Category: Note To Self

How to Rename Your MacBook

A zsh showing the login time, user name and host name

This is another blog entry in the #ReminderToSelf category.

I got a new MacBook an wanted to change its hast name since I find “Stephan’s Mac” not terribly inspiring.

Since joining the Oceanography department at the University of Bremen (years, nearly two decades ago), I find ocean names are the way to go. — Even more so since I started open water swimming not that long ago.

Here’s what I tried first:

  1. Set the name in the Mac’s system setting under “General” ➙ About:
    The Mac's system setting showing the name of the computer
  2. Set it in the “Sharing” part as well:
    
The Mac's 'Sharing' option to sewt the computer's network name

Interestingly, that didn’t seem to be enough, the command line prompt still showed the computer’s default name.

However, there’s a command line tool that allows setting these kinds of information `scutil’:

> scutil --get HostName
atlantic
> scutil --get ComputerName
atlantic
> scutil --get HostName
atlantic

This command can also set these names by using --set instead of --get.

Adressing a node in XML

This is another note to my future self. For a project, I wanted to address a given XML node of which I knew the name with something that resembled a path in a folder structure.

Let’s say the XML file in question is this completely contrived example in a file called ‘file.xml’:

<project>
  <test>
    <configuration>
      <url>
        http://example.com/test-system/
      </url>
      <parameters>
        <some_parameter>0</some_parameter>
        <another_parameter>1</another_parameter>
        <token>some_token_or_other</token>
        <answer>fortytwo</answer>
      </parameters>
    </configuration>
  </test>
</project>

I needed to reference a node in this file in a format like a path in the directory structure, I.e. like ‘~/tmp/somefile.txt’ for a file ‘somefile.txt’ inside ‘tmp’ in the user’s home directory.

Surprisingly, the IDEs and editors I was using displayed this information, but I couldn’t find a way to copy this to the clipboard.

I reverted to my go-to tool: Ruby (and the Nokogiri Ruby gem). In a Pry session, I only needed these steps:

  1. Load & parse the XML file
  2. Find the node name I was looking for
  3. Get its parent node (and its parent elements…)
  4. Insert the node’s name at the beginning of the list
  5. Combine it into a String

Here’s the abbreviated Pry session:

> pry -r nokogiri
[1] pry(main)> d = Nokogiri::XML(File.open("file.xml"))
=> #(Document:0x140 {
  name = "document",
  --- 8< --- lines were cut out here --- 8< ---
[2] pry(main)> n = d.search('answer').first
=> #(Element:0x1f4 { name = "answer", children = [ #(Text "fortytwo")] })
[3] pry(main)> n.ancestors.map(&:name).unshift(n.name).reverse.join('/')
=> "document/project/test/configuration/parameters/answer"

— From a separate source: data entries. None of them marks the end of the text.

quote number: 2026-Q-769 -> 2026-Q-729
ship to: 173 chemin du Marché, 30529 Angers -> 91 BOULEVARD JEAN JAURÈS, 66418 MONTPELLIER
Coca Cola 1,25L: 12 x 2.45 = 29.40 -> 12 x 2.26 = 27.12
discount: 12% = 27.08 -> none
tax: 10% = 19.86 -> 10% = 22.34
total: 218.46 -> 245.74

Reloading CSS in a Rails app automatically

Another installment of a #NoteToSelf.

To illustrate the topic of a workshop I’m preparing, I wrote a small Rails (7.1.1) app that uses Tailwind CSS.

While preparing the application, I wanted to tailor the CSS of buttons, tables, etc. and wondered why the layout didn’t change when I edited the CSS classes of HTML elements. While the information about the formatting was present in the HTML displayed, it did not affect how the page looked.

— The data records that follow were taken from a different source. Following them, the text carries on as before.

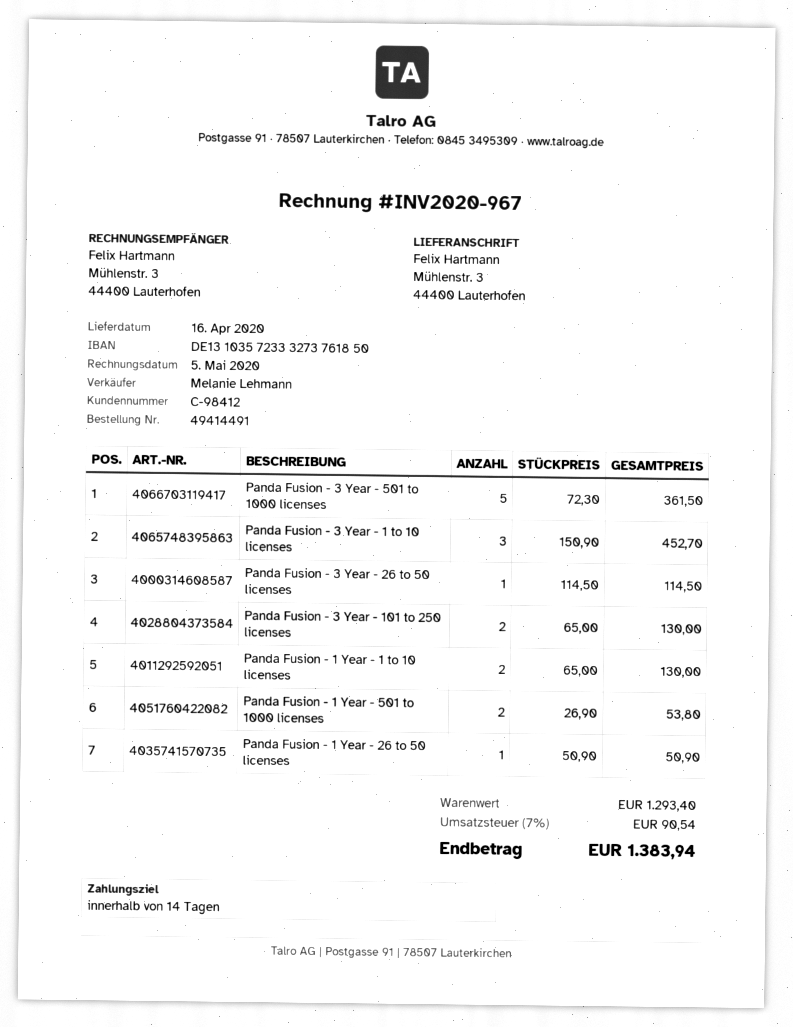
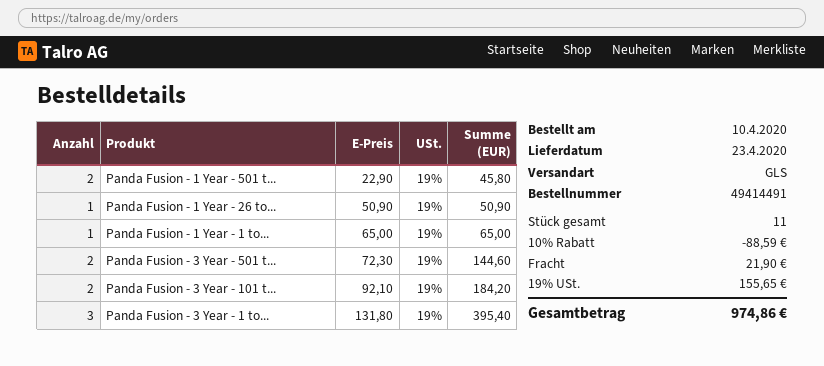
delivery date: 2020-04-16 -> 2020-04-23
Panda Fusion - 3 Year - 501 to 1000 licenses: 5 x 72.30 = 361.50 -> 2 x 72.30 = 144.60
Panda Fusion - 3 Year - 1 to 10 licenses: 3 x 150.90 = 452.70 -> 3 x 131.80 = 395.40
Panda Fusion - 3 Year - 26 to 50 licenses: 1 x 114.50 = 114.50 -> none
Panda Fusion - 3 Year - 101 to 250 licenses: 2 x 65.00 = 130.00 -> 2 x 92.10 = 184.20
Panda Fusion - 1 Year - 1 to 10 licenses: 2 x 65.00 = 130.00 -> 1 x 65.00 = 65.00
Panda Fusion - 1 Year - 501 to 1000 licenses: 2 x 26.90 = 53.80 -> 2 x 22.90 = 45.80
discount: none -> 10% = 88.59
shipping: none -> 21.90
tax: 7% = 90.54 -> 19% = 155.65
total: 1383.94 -> 974.86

As an example, take this HTML snippet:

<h1 class="font-bold text-4xl text-green-800">New submitter</h1>

I expected the h1 tag to be displayed in a light font weight. After changing the tag to

<h1 class="font-bold text-4xl text-red-800">New submitter</h1>

I expected the text to be red, and it wasn’t.

It took some searching to figure out that in config/environments/development.rb, I had to add a set config.assets.debug to true:

  config.assets.debug = true

After adding this line and restarting the Rails server, changes to the layout were displayed immediately. Yay! 😃
Details about this setting are documented at https://guides.rubyonrails.org/asset_pipeline.html#turning-source-maps-on.

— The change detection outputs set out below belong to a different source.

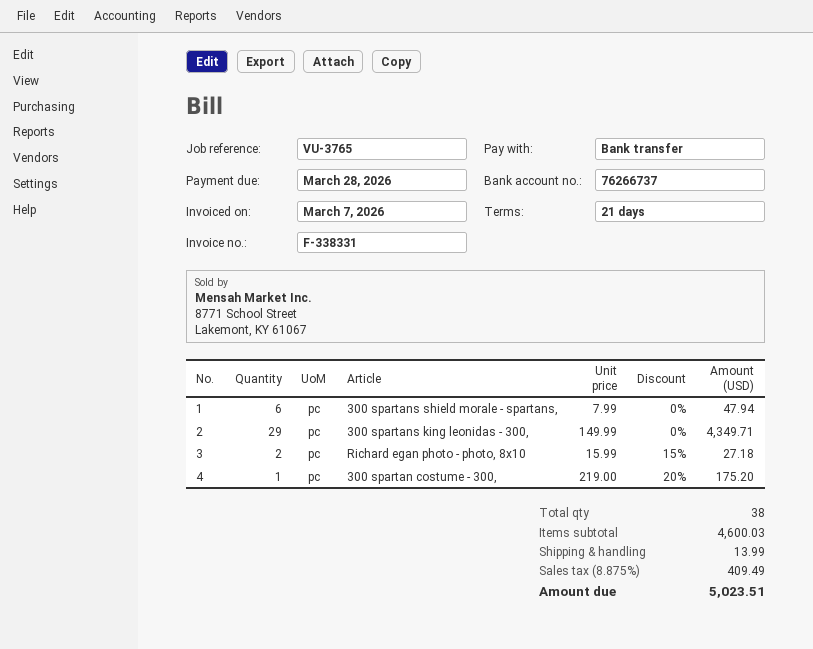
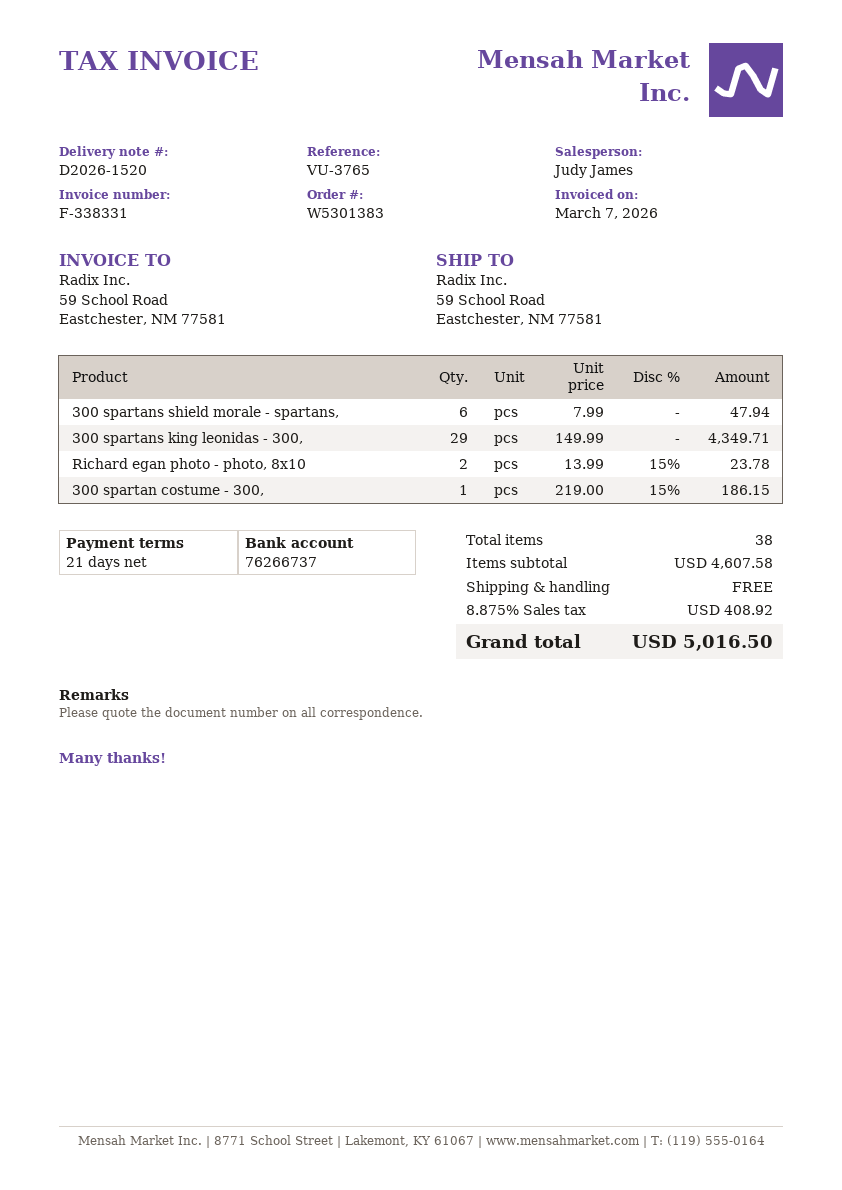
Richard egan photo - photo, 8x10: 2 x 15.99 - 15% = 27.18 -> 2 x 13.99 - 15% = 23.78
300 spartan costume - 300,: 1 x 219.00 - 20% = 175.20 -> 1 x 219.00 - 15% = 186.15
subtotal: 4600.03 -> 4607.58
shipping: 13.99 -> 0.00
tax: 8.875% = 409.49 -> 8.875% = 408.92
total: 5023.51 -> 5016.50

Write Meaningful Error Messages in Automated Tests

Here’s a tip: Write your automated tests with the failure in mind. Especially, consider a future maintainer who may need a useful error message. 

This can help when the test fails in the future (and it probably will). A descriptive message helps understand the technical issue you’re looking at and will ideally guide you to finding a solution.

Let’s look at some examples that leave something to be desired. These messages may be true, but don’t help to understand the underlying problem:

  • Expected true, but got false
  • The result message is malformed
  • fail

Yes, I have seen these or very similar messages, that are rather useless. 

Imagine how much more helpful, the following messages are:

  • Expected condition XY to be true in context AB of object O
  • The message ‘<output the actual message>’, is malformed and cannot be processed further
  • Got <actual result> instead of <expected_result> when processing XY

These improved messages can guide you, help you remember the context and figure out the underlying issue when the test fails.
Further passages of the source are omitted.